Diary of good things

  • Please prepare a gratitude journal.
  • You can find a specific time every week to record at least 3 good things that happened this week, write down the reasons and processes for these things, and your feelings. Of course, you don’t necessarily need to complete this exercise at a specific time. If you experience a feeling of gratitude, you can also record it at that time.
  • Most things may be relatively trivial. For example, I will write “Thank my parents for sending me the beef brisket and frying the spices…”. Of course, I can also thank myself, such as “Thank you for my focus and hard work. I finished writing this article…”. It is these small daily blessings that become an inexhaustible source of happiness.
  • You can keep changing your perspective to find things to be grateful for. You can write one or two hundred words for each thing, but don’t be strict with the number of words or writing style. The most important thing is to persist in completing it.

Grateful visit

Think of someone you know who is alive and think of the good things their presence has brought to your life. Please write a thank you letter to him, in which you specifically review the wonderful memories he has brought to you and describe your feelings. Then, find a time to meet with him, read the contents of the letter to him, and exchange your thoughts with him.

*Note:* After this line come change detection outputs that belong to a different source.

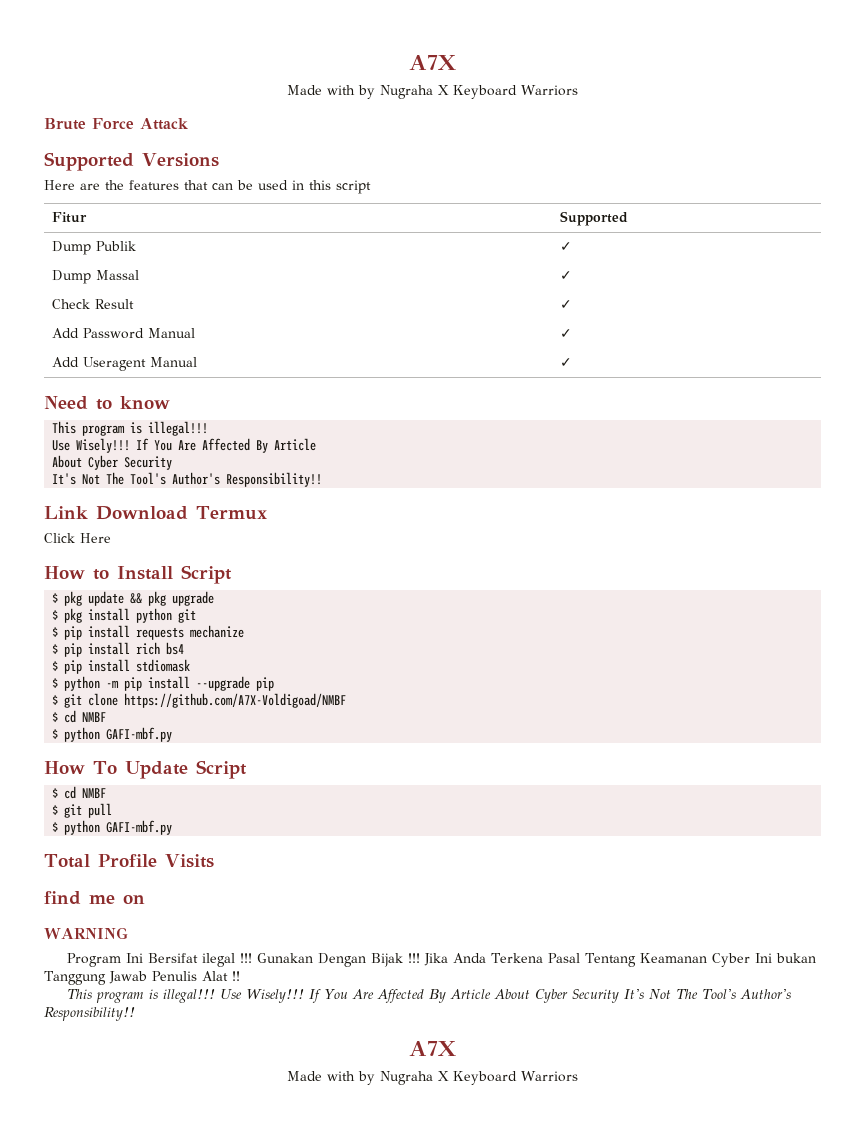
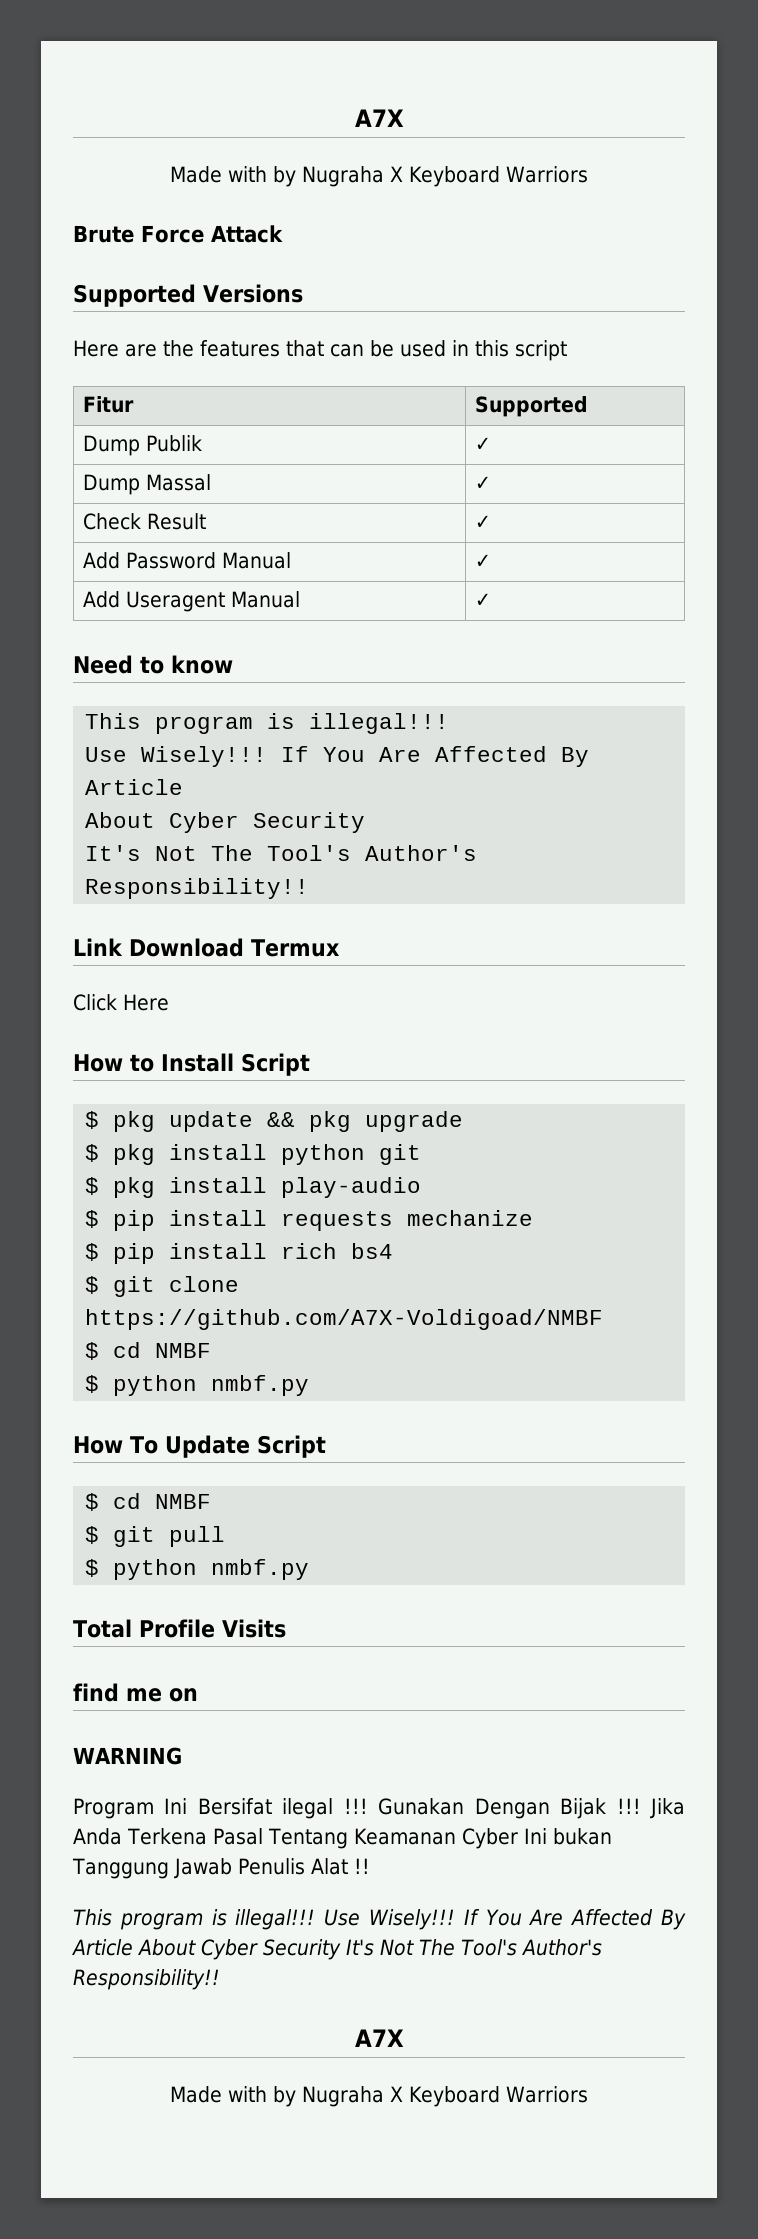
+ $ pkg install play-audio
- $ pip install stdiomask
- $ python -m pip install --upgrade pip
  $ git clone https://github.com/A7X-Voldigoad/NMBF
  $ cd NMBF
- $ python GAFI-mbf.py
+ $ python nmbf.py
  $ git pull
- $ python GAFI-mbf.py
+ $ python nmbf.py

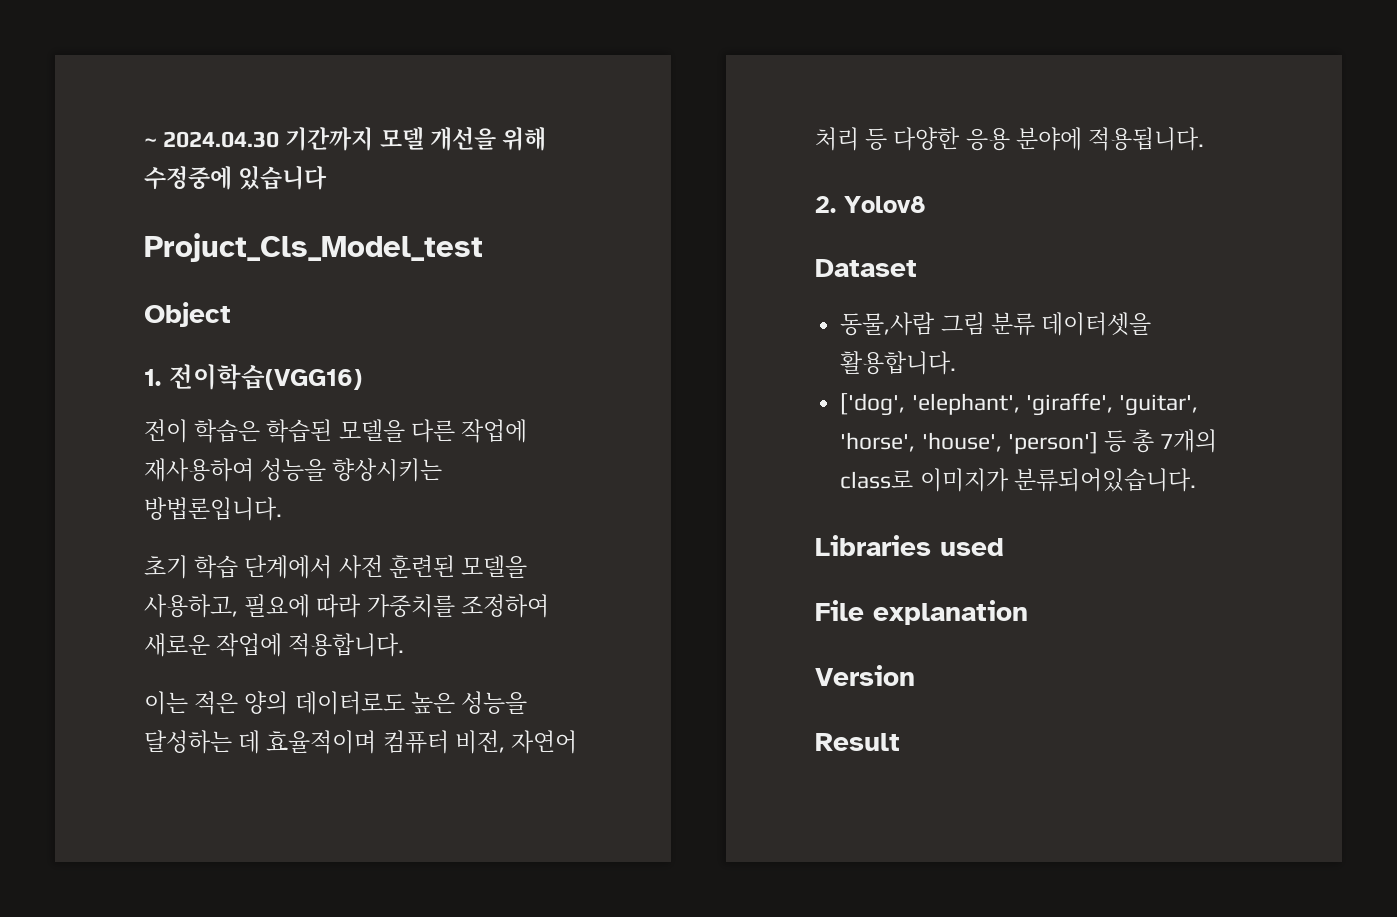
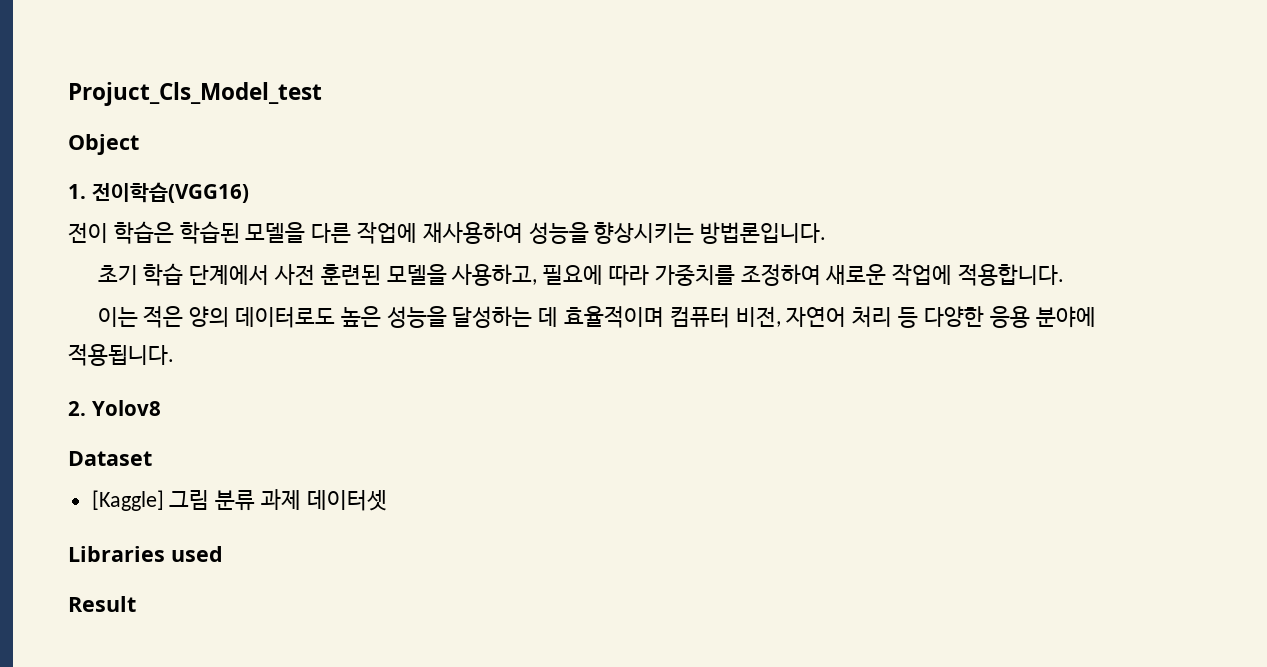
- ~ 2024.04.30 기간까지 모델 개선을 위해 수정중에 있습니다
- 동물,사람 그림 분류 데이터셋을 활용합니다.
- ['dog', 'elephant', 'giraffe', 'guitar', 'horse', 'house', 'person'] 등 총 7개의 class로 이미지가 분류되어있습니다.
+ [Kaggle] 그림 분류 과제 데이터셋
- File explanation
- Version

Maybe you feel a little awkward reading a thank-you letter in person, but that’s okay. You can write a thank-you letter first but don’t tell him about the letter. When you meet, you can express your gratitude to him in another way – of course, expressing gratitude in person should be as sincere and specific as in a letter.

Humanity has invented enough things to make us happy, but the essence of happiness lies in the way we experience the world internally.